Historical book highlights Tennessee Valley area

For folks who know the history of Franklin County and its borders, its connection to the Tennessee River and the Tennessee Valley Authority is no surprise. For those who are unaware, the program held at the Russellville Public Library Feb. 7 was an educational opportunity.

Director of the Muscle Shoals National Heritage Area Carolyn Barkse visited RPL and presented the book exhibit for the book she co-authored, “Tennessee River and Northwest Alabama,” co-written with Brian Murphy. The exhibit is funded by the Alabama Humanities Foundation.

“One of the most fun things about all of this is getting to travel across the area and meet people and talk about this,” Barske said.

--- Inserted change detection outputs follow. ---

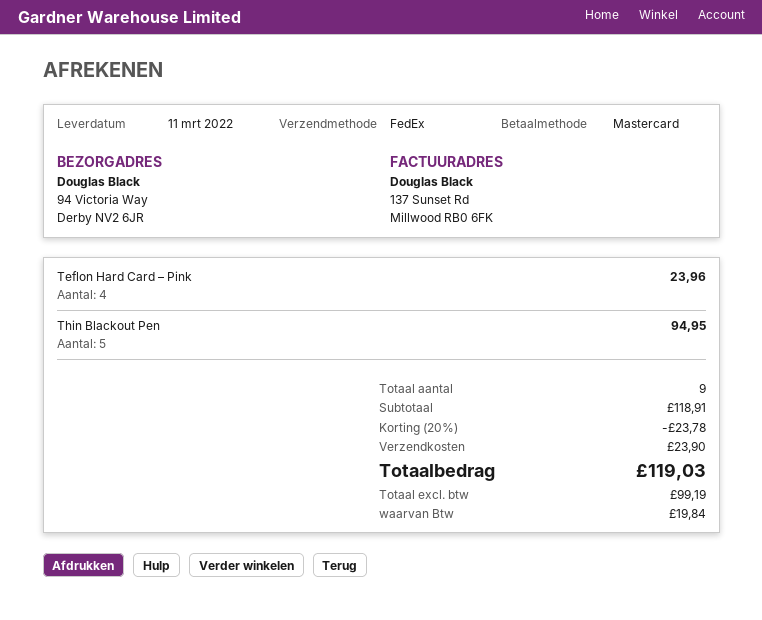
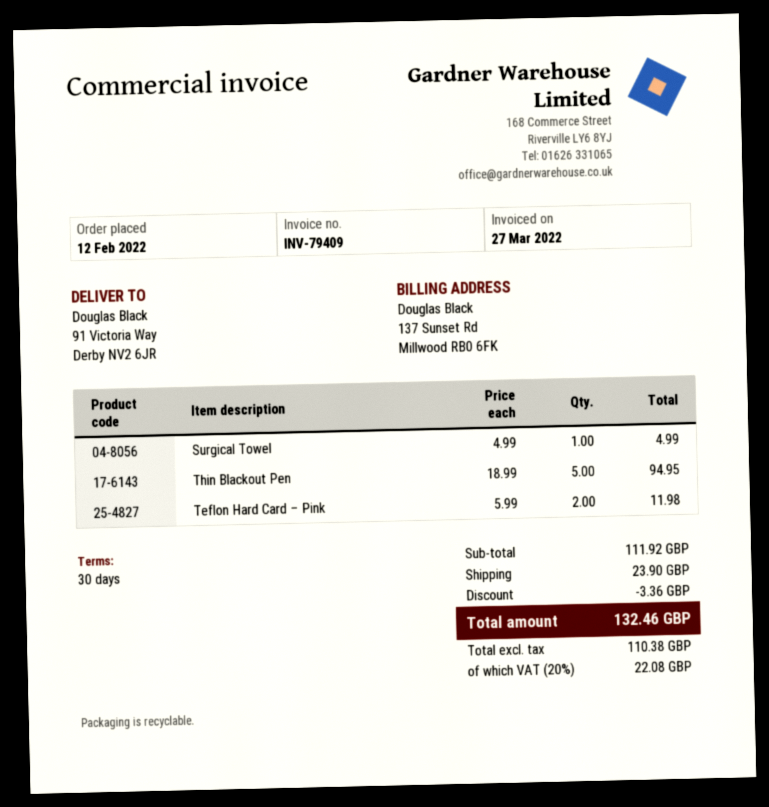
ship to: 94 Victoria Way, Derby NV2 6JR -> 91 Victoria Way, Derby NV2 6JR
Teflon Hard Card – Pink: 4 for 23.96 -> 2 for 11.98
Surgical Towel: none -> 1 for 4.99
subtotal: 118.91 -> 111.92
discount: 23.78 -> 3.36
net: 99.19 -> 110.38
tax: 19.84 -> 22.08
total: 119.03 -> 132.46

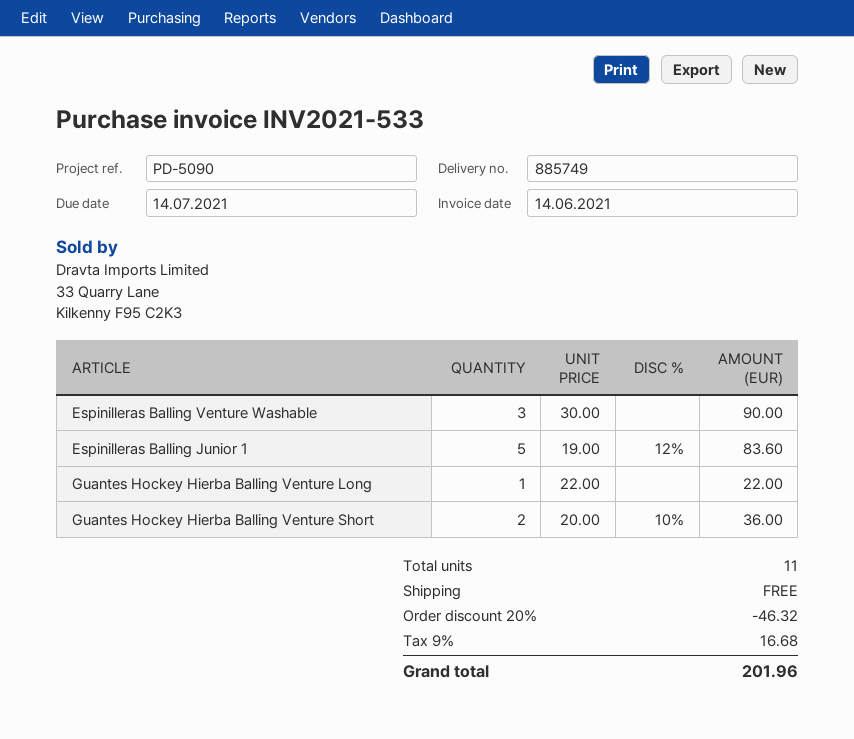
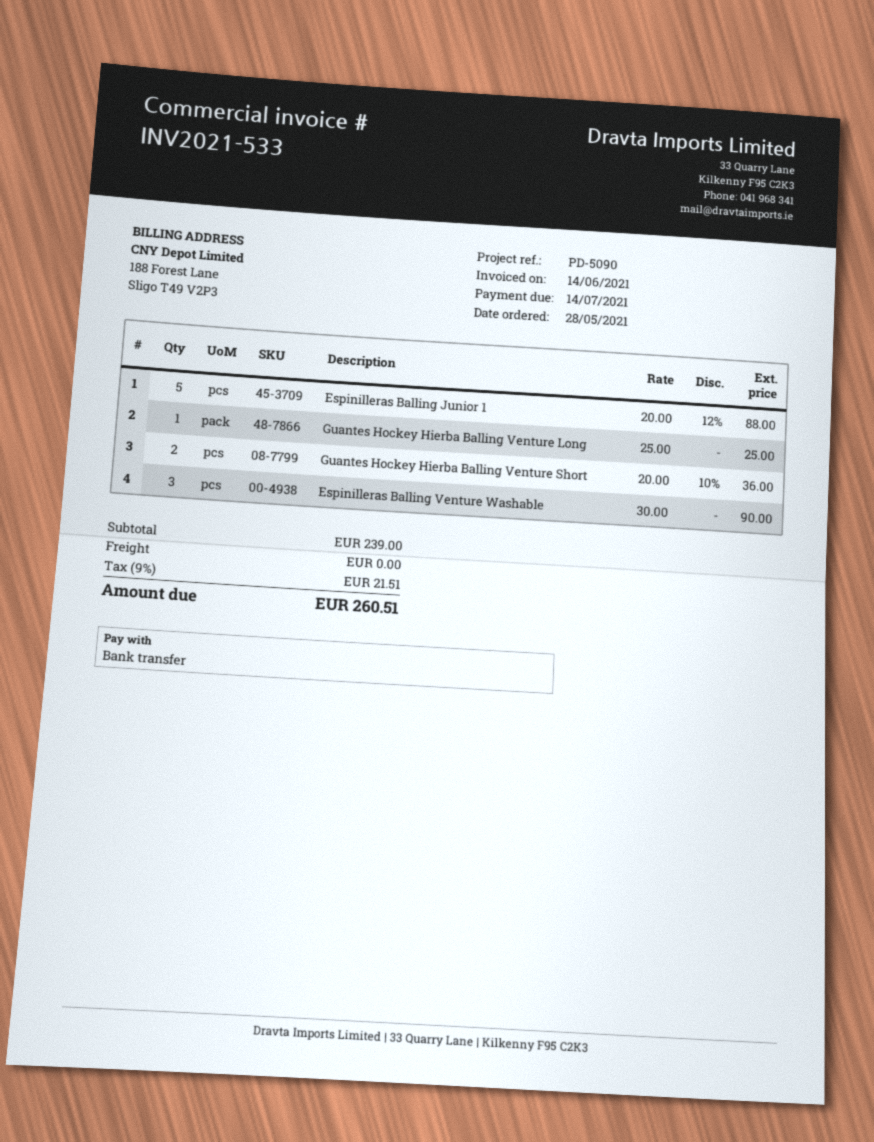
Espinilleras Balling Junior 1: 5 x 19.00 - 12% = 83.60 -> 5 x 20.00 - 12% = 88.00
Guantes Hockey Hierba Balling Venture Long: 1 x 22.00 = 22.00 -> 1 x 25.00 = 25.00
discount: 20% = 46.32 -> none
tax: 9% = 16.68 -> 9% = 21.51
total: 201.96 -> 260.51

She explained how she got started with MSNHA and its goal. Heritage areas are funded by the National Park Service and serve as a way to expand its mission by telling the stories of the area and preserving the sites.

“This area has a nationally significant story through the river, the music and the Native American history,” Barske said.

Franklin County was a part of the heritage area before 1867, when it split with Colbert County. This stretch of the Tennessee River, Barske explained, shaped life in the area through the canals, dams and railroads that connected the area to a global market. The government’s effort to harness the power of the river led to TVA’s involvement and the creation of the hydroelectric dam.

The book shows all of this rich history through photographs and accompanying information. Many resources were used to gather these pictures, including the University of North Alabama Archives, the Alabama Department of History and Archives, University of Alabama, Florence-Lauderdale Public Library, Lawrence County Archives, Morgan County Archives and the Library of Congress.